We benchmark as follows:
#[inline(always)]
fn core_shift<V: BitArray, const L: usize>(left: V, center: V, right: V) -> [V; L * 2 + 1] {
let mut acc = [V::splat(false); L * 2 + 1];
for i in 0..L {
acc[i] = V::shift(left, center, V::LEN - (L - i));
}
acc[L] = center;
for i in 0..L {
acc[i + L + 1] = V::shift(center, right, i + 1);
}
acc
}
#[inline(never)]
fn benchmark<V: BitArray, const L: usize>(
left: &Vec<V>,
center: &Vec<V>,
right: &Vec<V>,
) -> ([V; L * 2 + 1], f64)
where
[(); L * 2 + 1]:,
{
assert_eq!(left.len(), center.len());
assert_eq!(center.len(), right.len());
let start = std::time::Instant::now();
let mut acc = [V::splat(false); L * 2 + 1];
for j in 0..center.len() {
let results = core_shift(left[j], center[j], right[j]);
for i in 0..L * 2 + 1 {
acc[i] = acc[i] ^ results[i];
}
}
let total_time = start.elapsed();
(acc, total_time.as_nanos() as f64 / center.len() as f64)
}
We cut out windows from L bits to the left of center, and L bits to the right of center.
We XOR the windows of each iteration together to prevent excessive optimization.

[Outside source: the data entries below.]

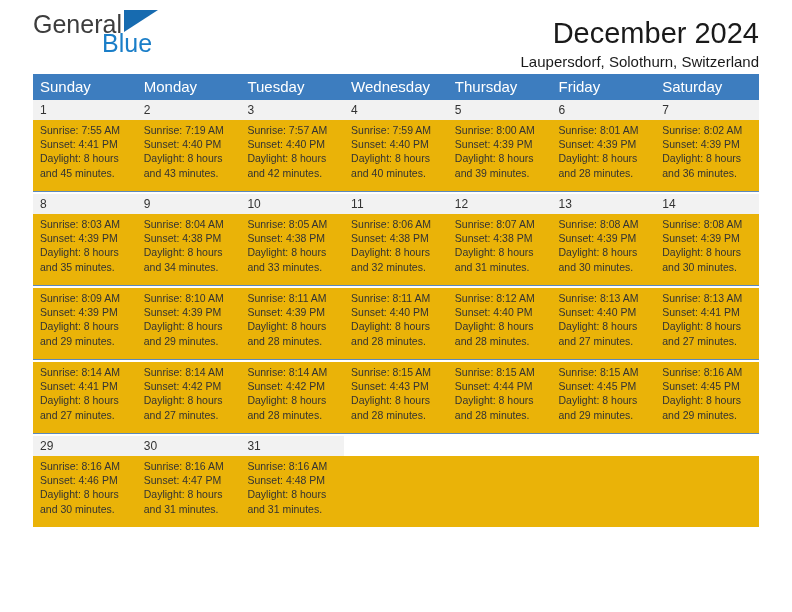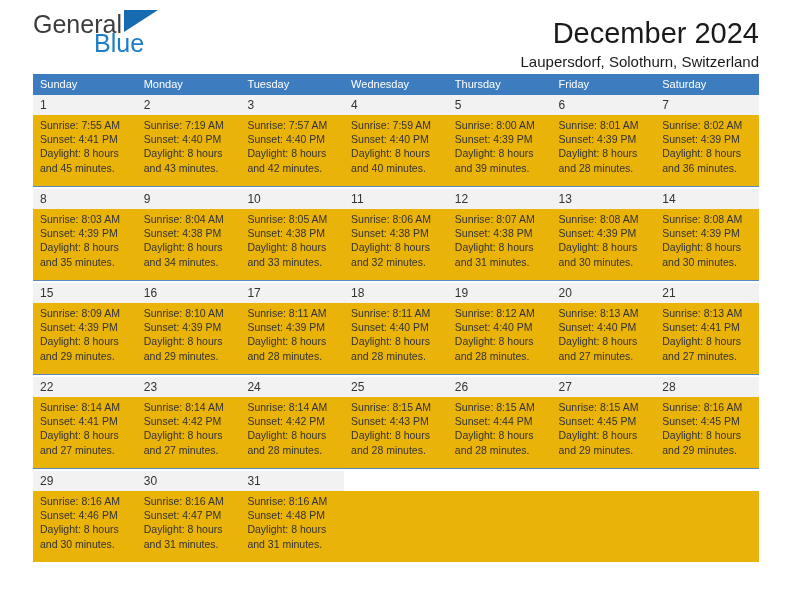--- a/index.html
+++ b/index.html
@@ -48,21 +48,21 @@
     position: absolute;
     left: 91px;
     top: 10px;
     width: 0;
     height: 0;
     border-left: 34px solid #176bb0;
     border-bottom: 22px solid transparent;
   }
   .brand-row2 {
     position: absolute;
-    left: 61px;
+    left: 69px;
     top: 30px;
     font-size: 25px;
     line-height: 26px;
     color: #1a7ec8;
     white-space: nowrap;
   }
   .titles {
     text-align: right;
     padding-top: 15px;
   }
@@ -82,21 +82,21 @@
 
   
   .calendar {
     width: 726px;
     border-collapse: collapse;
     table-layout: fixed;
   }
   .dow-row th {
     background: #3d7dbf;
     color: #ffffff;
-    font-size: 11px;
+    font-size: 15px;
     font-weight: normal;
     text-align: left;
     padding: 4px 0 5px 7px;
     height: 12px;
     vertical-align: middle;
   }
   .week-sep td {
     height: 2px;
     padding: 0;
     border-top: 1px solid #5b89bd;
@@ -267,29 +267,20 @@
           <div class="line">Sunrise: 8:08 AM</div>
           <div class="line">Sunset: 4:39 PM</div>
           <div class="line">Daylight: 8 hours</div>
           <div class="line">and 30 minutes.</div>
         </td>
       </tr>
 
       <tr class="week-sep">
           <td colspan="7"></td>
         </tr>
-      <tr class="daynum-row">
-        <td>15</td>
-        <td>16</td>
-        <td>17</td>
-        <td>18</td>
-        <td>19</td>
-        <td>20</td>
-        <td>21</td>
-      </tr>
       <tr class="detail-row">
         <td>
           <div class="line">Sunrise: 8:09 AM</div>
           <div class="line">Sunset: 4:39 PM</div>
           <div class="line">Daylight: 8 hours</div>
           <div class="line">and 29 minutes.</div>
         </td>
         <td>
           <div class="line">Sunrise: 8:10 AM</div>
           <div class="line">Sunset: 4:39 PM</div>
@@ -324,29 +315,20 @@
           <div class="line">Sunrise: 8:13 AM</div>
           <div class="line">Sunset: 4:41 PM</div>
           <div class="line">Daylight: 8 hours</div>
           <div class="line">and 27 minutes.</div>
         </td>
       </tr>
 
       <tr class="week-sep">
           <td colspan="7"></td>
         </tr>
-      <tr class="daynum-row">
-        <td>22</td>
-        <td>23</td>
-        <td>24</td>
-        <td>25</td>
-        <td>26</td>
-        <td>27</td>
-        <td>28</td>
-      </tr>
       <tr class="detail-row">
         <td>
           <div class="line">Sunrise: 8:14 AM</div>
           <div class="line">Sunset: 4:41 PM</div>
           <div class="line">Daylight: 8 hours</div>
           <div class="line">and 27 minutes.</div>
         </td>
         <td>
           <div class="line">Sunrise: 8:14 AM</div>
           <div class="line">Sunset: 4:42 PM</div>

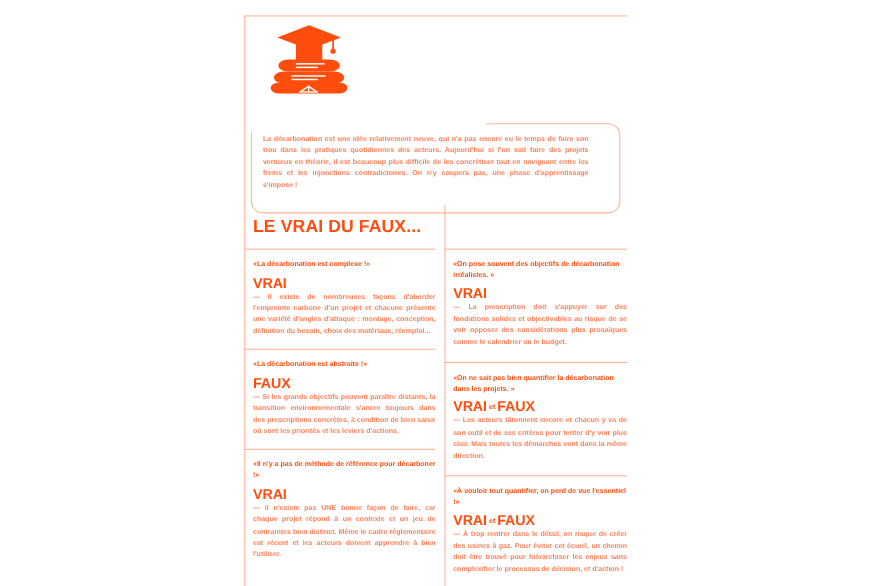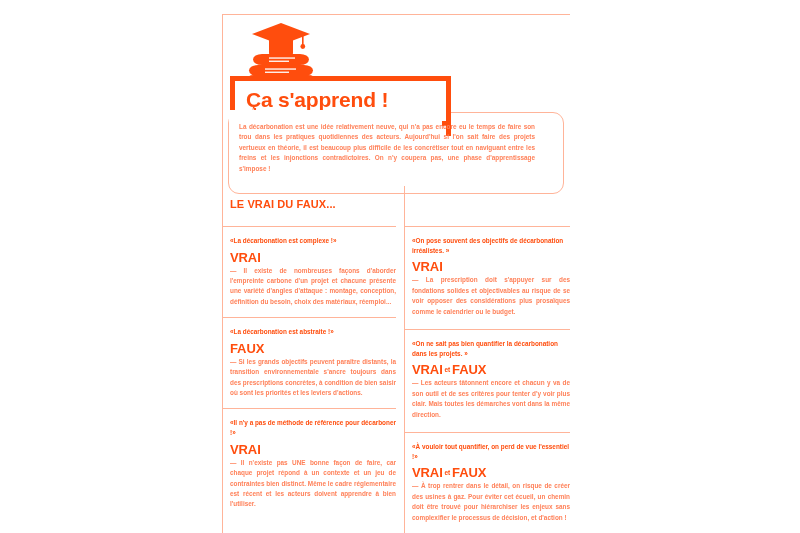--- a/index.html
+++ b/index.html
@@ -137,21 +137,21 @@
     line-height: 1.62;
     text-align: justify;
     color: #ff8159;
   }
 
   
   .section-head {
     position: absolute;
     left: 230px;
     top: 198px;
-    font-size: 11px;
+    font-size: 16px;
     font-weight: 700;
     letter-spacing: 0.1px;
     color: #ff4d0d;
     white-space: nowrap;
   }
 
   
   .col {
     position: absolute;
     box-sizing: border-box;
@@ -238,23 +238,20 @@
 
           <path d="M35 63.5 l7.5 -5 l7.5 5" fill="none" stroke="#ffffff" stroke-width="1.3"></path>
           <rect x="42" y="58" width="1.2" height="5.5" fill="#ffffff"></rect>
           <rect x="34" y="63" width="17" height="1.2" fill="#ffffff"></rect>
         </g>
       </svg>
     </div>
 
     <div class="intro-box"></div>
 
-    <div class="title-plate">
-      <div class="title-text">Ça s'apprend !</div>
-    </div>
     <div class="intro-mask"></div>
 
     <div class="intro-text">La décarbonation est une idée relativement neuve, qui n'a pas encore eu le temps de faire son trou dans les pratiques quotidiennes des acteurs. Aujourd'hui si l'on sait faire des projets vertueux en théorie, il est beaucoup plus difficile de les concrétiser tout en naviguant entre les freins et les injonctions contradictoires. On n'y coupera pas, une phase d'apprentissage s'impose !</div>
   </div>
 
   <div class="section-head">LE VRAI DU FAUX...</div>
 
   <div class="col col-left">
 
     <div class="entry">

Now, consider the numbers.
Apple M2
| L | B128 ns | B256 ns | B512 ns |
|---|---|---|---|
| 1 | 1.10 | 2.20 | 4.39 |
| 2 | 1.35 | 2.88 | 5.91 |
| 3 | 1.86 | 4.11 | 9.20 |
| 4 | 13.96 | 16.42 | 13.79 |
| 5 | 12.81 | 18.70 | 17.79 |
| 6 | 13.08 | 23.42 | 21.69 |
| 7 | 17.75 | 26.80 | 24.85 |
| 8 | 38.49 | 50.79 | 31.48 |
| 9 | 21.24 | 50.02 | 35.35 |
| 10 | 43.42 | 53.21 | 39.51 |
| 11 | 24.81 | 57.00 | 116.36 |
| 12 | 95.97 | 63.06 | 133.27 |
| 13 | 30.72 | 71.03 | 148.66 |
| 14 | 116.85 | 81.08 | 165.19 |
| 15 | 39.61 | 87.41 | 159.74 |
| 16 | 41.32 | 112.38 | 179.40 |
| 17 | 43.54 | 100.77 | 203.32 |
Zen+ (2950X)
| L | B128 ns | B256 ns | B512 ns |
|---|---|---|---|
| 1 | 12.30 | 12.31 | 15.35 |
| 2 | 23.39 | 23.05 | 24.19 |
| 3 | 34.91 | 34.96 | 36.32 |
| 4 | 46.64 | 47.67 | 43.71 |
| 5 | 57.94 | 55.03 | 50.40 |
| 6 | 68.56 | 68.70 | 63.54 |
| 7 | 79.50 | 79.36 | 82.59 |
| 8 | 90.57 | 87.32 | 108.37 |
| 9 | 102.75 | 103.13 | 120.03 |
| 10 | 114.19 | 132.06 | 136.73 |
| 11 | 162.78 | 190.03 | 143.69 |
| 12 | 178.39 | 206.58 | 169.57 |
| 13 | 190.51 | 221.45 | 184.26 |
| 14 | 204.37 | 241.32 | 197.38 |
| 15 | 219.56 | 257.24 | 218.03 |
| 16 | 242.83 | 274.53 | 248.15 |
| 17 | 261.72 | 295.75 | 482.02 |
Zen 4 (7950X)
| L | B128 ns | B256 ns | B512 ns |
|---|---|---|---|
| 1 | 8.02 | 8.40 | 9.78 |
| 2 | 15.87 | 16.61 | 19.47 |
| 3 | 23.79 | 24.87 | 28.56 |
| 4 | 31.50 | 32.93 | 37.86 |
| 5 | 39.25 | 41.06 | 48.48 |
| 6 | 46.99 | 49.11 | 56.17 |
| 7 | 54.23 | 56.76 | 66.91 |
| 8 | 61.76 | 64.68 | 78.17 |
| 9 | 69.69 | 72.80 | 85.12 |
| 10 | 77.50 | 81.12 | 94.09 |
| 11 | 92.81 | 99.53 | 106.80 |
| 12 | 101.38 | 111.43 | 118.82 |
| 13 | 110.06 | 119.22 | 126.10 |
| 14 | 119.45 | 130.44 | 141.43 |
| 15 | 145.12 | 166.63 | 146.27 |
| 16 | 155.99 | 167.24 | 155.59 |
| 17 | 166.73 | 175.70 | 164.40 |
Zen 5 (9950X)
| L | B128 ns | B256 ns | B512 ns |
|---|---|---|---|
| 1 | 5.90 | 5.93 | 7.06 |
| 2 | 11.66 | 11.67 | 13.88 |
| 3 | 17.60 | 17.58 | 19.40 |
| 4 | 23.19 | 23.20 | 25.38 |
| 5 | 28.80 | 28.82 | 31.51 |
| 6 | 34.41 | 34.44 | 38.02 |
| 7 | 39.66 | 39.71 | 44.35 |
| 8 | 44.75 | 44.79 | 49.26 |
| 9 | 50.99 | 51.07 | 56.70 |
| 10 | 56.68 | 56.77 | 62.75 |
| 11 | 76.79 | 82.66 | 68.96 |
| 12 | 83.58 | 89.23 | 76.01 |
| 13 | 91.33 | 98.23 | 82.22 |
| 14 | 99.13 | 105.25 | 88.75 |
| 15 | 120.46 | 127.64 | 97.25 |
| 16 | 128.54 | 132.41 | 103.29 |
| 17 | 137.18 | 138.21 | 109.82 |
M2 Arm, which as mentioned is a good and upright instruction set, running on a powerful core, is respectable performance at 128 bits wide, although it has some interesting performance anomalies which we have not yet investigated, and it cannot match the performance of full-width AVX-512 on wider vectors. Zen+ has an anemic vector engine, and thus its poor performance is understandable. Zen 4 and particularly Zen 5 have good performance at wider vector widths. I am amused that 256 bit is slower than 512 bit on Zen 5.
However, much of the code is redundant for these compile time known sets of shifts. If the loop is large enough, the compiler will not unroll the loop and will not be able to optimize.
Perhaps in future posts we will improve performance for known sets of shifts.